> [Action item]
In the data below, find the line containing "Montre Seiko 5 Automatique", then set down that line and every later line up to and including the line containing "Conquest Montre Longines", exactly.

Extracted records
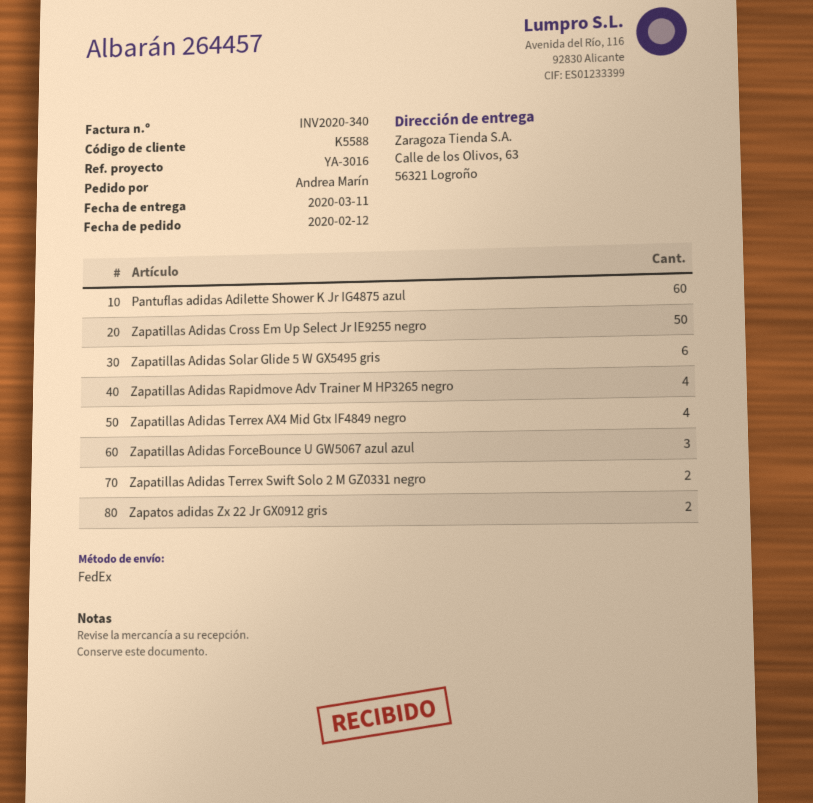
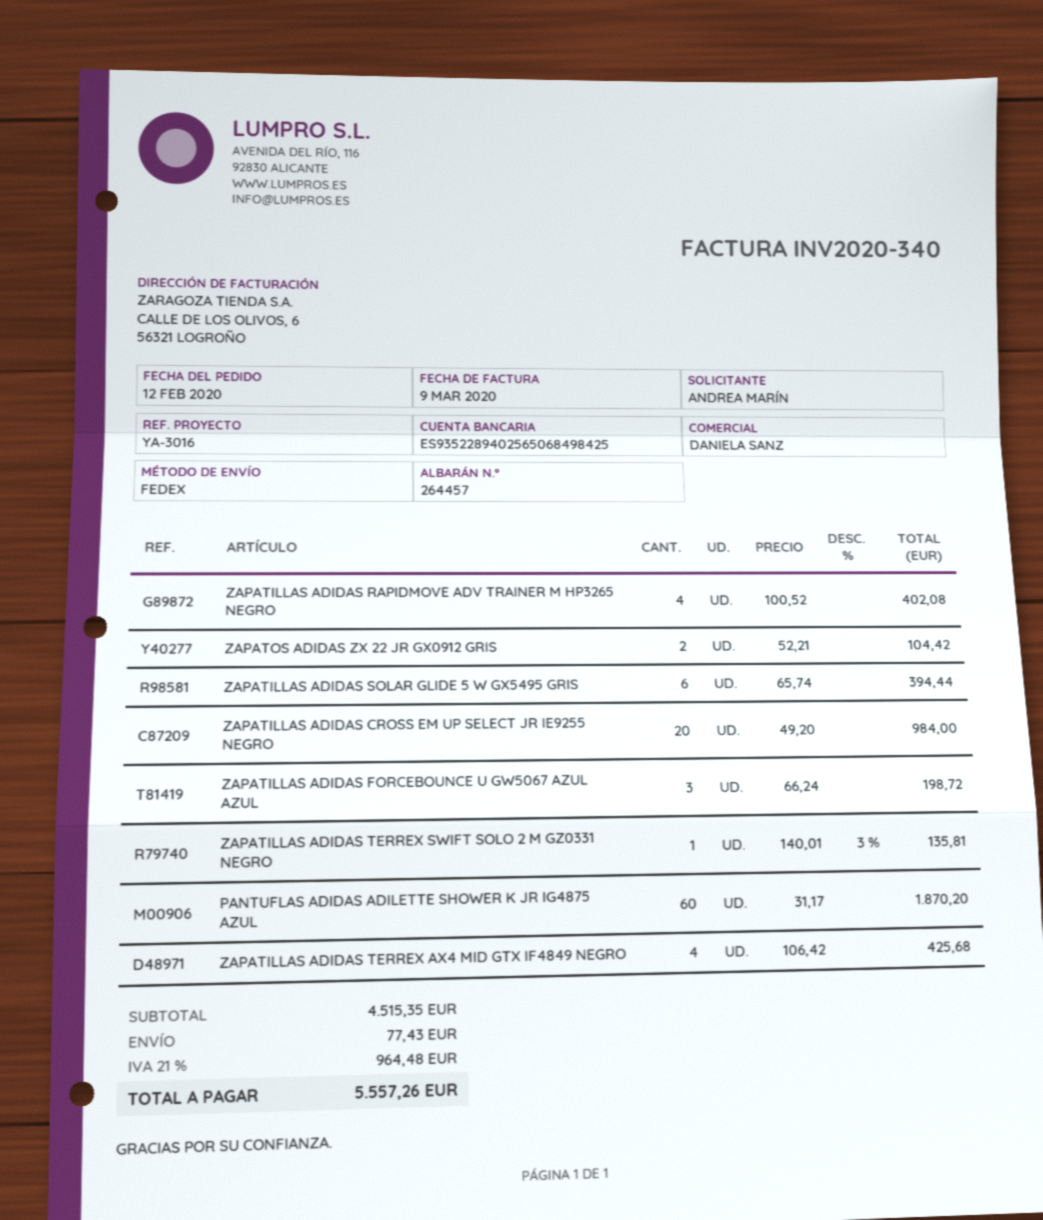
Zapatillas Adidas Cross Em Up Select Jr IE9255 negro: 50 -> 20
Zapatillas Adidas Terrex Swift Solo 2 M GZ0331 negro: 2 -> 1

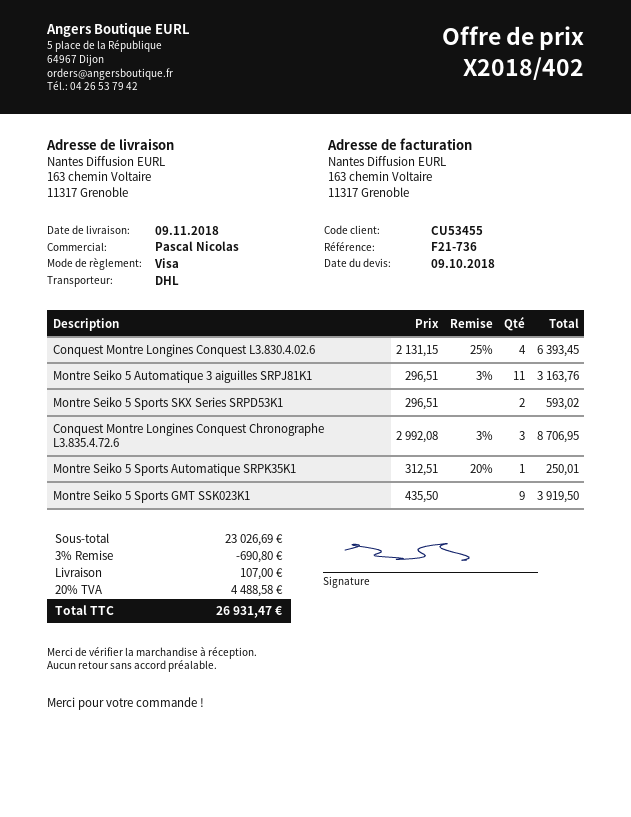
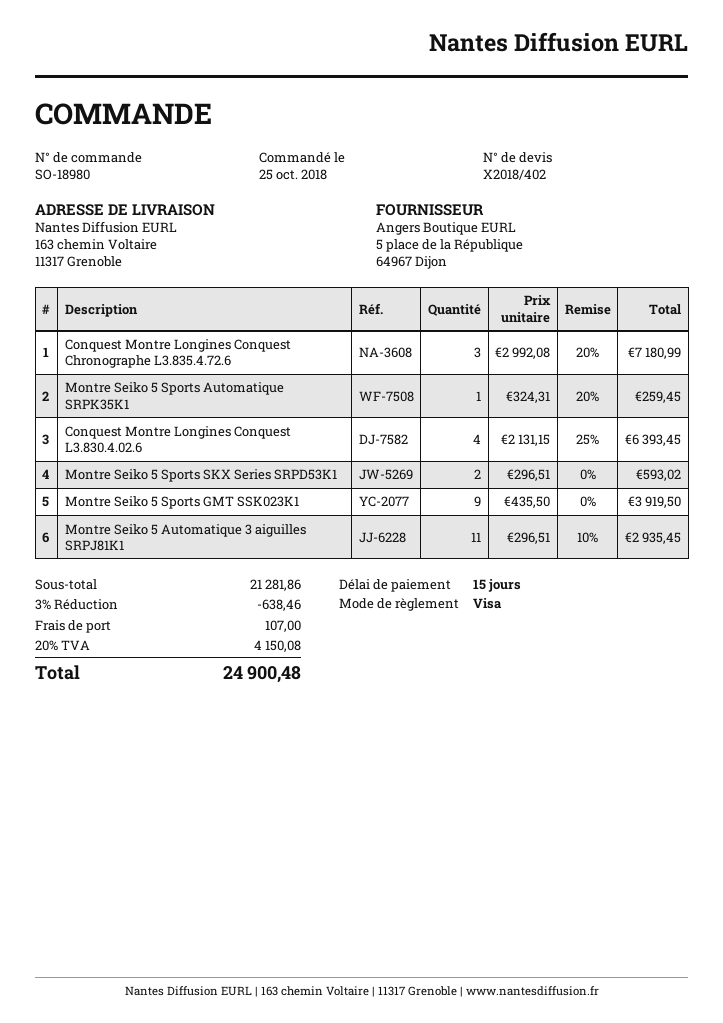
Montre Seiko 5 Automatique 3 aiguilles SRPJ81K1: 11 x 296.51 - 3% = 3163.76 -> 11 x 296.51 - 10% = 2935.45
Conquest Montre Longines Conquest Chronographe L3.835.4.72.6: 3 x 2992.08 - 3% = 8706.95 -> 3 x 2992.08 - 20% = 7180.99
Montre Seiko 5 Sports Automatique SRPK35K1: 1 x 312.51 - 20% = 250.01 -> 1 x 324.31 - 20% = 259.45
subtotal: 23026.69 -> 21281.86
discount: 3% = 690.80 -> 3% = 638.46
tax: 20% = 4488.58 -> 20% = 4150.08
total: 26931.47 -> 24900.48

> [Final answer]
Montre Seiko 5 Automatique 3 aiguilles SRPJ81K1: 11 x 296.51 - 3% = 3163.76 -> 11 x 296.51 - 10% = 2935.45
Conquest Montre Longines Conquest Chronographe L3.835.4.72.6: 3 x 2992.08 - 3% = 8706.95 -> 3 x 2992.08 - 20% = 7180.99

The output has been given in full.